Collected data entries
* * *

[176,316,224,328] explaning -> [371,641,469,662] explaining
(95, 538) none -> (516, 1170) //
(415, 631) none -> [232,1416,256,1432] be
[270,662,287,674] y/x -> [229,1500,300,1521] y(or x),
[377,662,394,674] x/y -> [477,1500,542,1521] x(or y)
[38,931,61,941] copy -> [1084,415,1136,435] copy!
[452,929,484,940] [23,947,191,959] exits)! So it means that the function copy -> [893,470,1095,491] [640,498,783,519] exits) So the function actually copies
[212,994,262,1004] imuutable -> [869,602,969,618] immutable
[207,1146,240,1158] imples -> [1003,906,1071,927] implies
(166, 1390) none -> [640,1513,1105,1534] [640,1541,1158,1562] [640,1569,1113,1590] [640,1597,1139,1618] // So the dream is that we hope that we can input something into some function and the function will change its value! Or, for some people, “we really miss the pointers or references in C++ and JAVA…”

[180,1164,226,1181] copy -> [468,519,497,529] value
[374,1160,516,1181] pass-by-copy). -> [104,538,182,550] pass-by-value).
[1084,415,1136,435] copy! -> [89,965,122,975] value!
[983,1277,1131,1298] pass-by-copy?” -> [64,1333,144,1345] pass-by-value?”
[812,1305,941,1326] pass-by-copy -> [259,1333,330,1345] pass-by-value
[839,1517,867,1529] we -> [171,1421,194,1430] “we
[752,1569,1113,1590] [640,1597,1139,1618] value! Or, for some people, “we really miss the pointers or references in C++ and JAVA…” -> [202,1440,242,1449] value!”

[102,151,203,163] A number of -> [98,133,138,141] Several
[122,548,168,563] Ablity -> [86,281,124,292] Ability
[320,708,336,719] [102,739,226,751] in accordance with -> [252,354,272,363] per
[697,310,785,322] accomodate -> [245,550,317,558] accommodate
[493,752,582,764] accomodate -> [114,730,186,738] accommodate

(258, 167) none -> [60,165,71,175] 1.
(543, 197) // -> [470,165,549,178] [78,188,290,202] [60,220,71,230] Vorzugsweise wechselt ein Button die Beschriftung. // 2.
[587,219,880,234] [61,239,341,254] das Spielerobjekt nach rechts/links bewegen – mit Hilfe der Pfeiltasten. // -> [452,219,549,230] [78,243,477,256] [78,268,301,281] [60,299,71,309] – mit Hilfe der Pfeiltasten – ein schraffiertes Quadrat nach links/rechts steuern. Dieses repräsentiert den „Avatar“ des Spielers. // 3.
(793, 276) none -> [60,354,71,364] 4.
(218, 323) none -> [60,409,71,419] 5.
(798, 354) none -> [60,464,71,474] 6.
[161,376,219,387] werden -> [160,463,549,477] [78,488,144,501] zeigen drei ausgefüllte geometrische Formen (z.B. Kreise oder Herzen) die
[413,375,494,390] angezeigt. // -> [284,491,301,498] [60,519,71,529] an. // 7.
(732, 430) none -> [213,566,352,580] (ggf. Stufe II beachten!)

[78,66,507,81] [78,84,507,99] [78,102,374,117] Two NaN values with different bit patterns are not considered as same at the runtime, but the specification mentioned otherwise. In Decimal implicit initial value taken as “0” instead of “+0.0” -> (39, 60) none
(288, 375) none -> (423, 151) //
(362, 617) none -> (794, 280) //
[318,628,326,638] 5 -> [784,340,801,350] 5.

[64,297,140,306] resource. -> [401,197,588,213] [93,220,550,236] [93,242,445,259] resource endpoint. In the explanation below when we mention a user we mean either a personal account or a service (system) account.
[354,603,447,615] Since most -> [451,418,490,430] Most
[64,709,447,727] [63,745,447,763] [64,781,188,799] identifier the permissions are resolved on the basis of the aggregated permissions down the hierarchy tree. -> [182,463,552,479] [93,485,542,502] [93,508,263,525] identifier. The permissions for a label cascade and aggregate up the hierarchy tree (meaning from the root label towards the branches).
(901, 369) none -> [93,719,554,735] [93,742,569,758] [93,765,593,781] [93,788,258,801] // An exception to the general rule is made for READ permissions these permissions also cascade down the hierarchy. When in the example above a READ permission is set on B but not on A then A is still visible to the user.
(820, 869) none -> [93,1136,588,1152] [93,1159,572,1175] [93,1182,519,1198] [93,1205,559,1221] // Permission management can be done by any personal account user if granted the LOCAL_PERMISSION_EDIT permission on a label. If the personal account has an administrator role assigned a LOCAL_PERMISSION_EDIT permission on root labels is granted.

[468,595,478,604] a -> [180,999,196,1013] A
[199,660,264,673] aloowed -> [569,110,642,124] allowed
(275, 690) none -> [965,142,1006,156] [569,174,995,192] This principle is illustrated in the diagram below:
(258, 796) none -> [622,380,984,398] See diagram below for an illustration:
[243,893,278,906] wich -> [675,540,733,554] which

* * *

**WORK REQUEST**: All lines in the records that contain "root" are to be copied and returned.

**EXERCISE SOLUTION**:
[64,709,447,727] [63,745,447,763] [64,781,188,799] identifier the permissions are resolved on the basis of the aggregated permissions down the hierarchy tree. -> [182,463,552,479] [93,485,542,502] [93,508,263,525] identifier. The permissions for a label cascade and aggregate up the hierarchy tree (meaning from the root label towards the branches).
(820, 869) none -> [93,1136,588,1152] [93,1159,572,1175] [93,1182,519,1198] [93,1205,559,1221] // Permission management can be done by any personal account user if granted the LOCAL_PERMISSION_EDIT permission on a label. If the personal account has an administrator role assigned a LOCAL_PERMISSION_EDIT permission on root labels is granted.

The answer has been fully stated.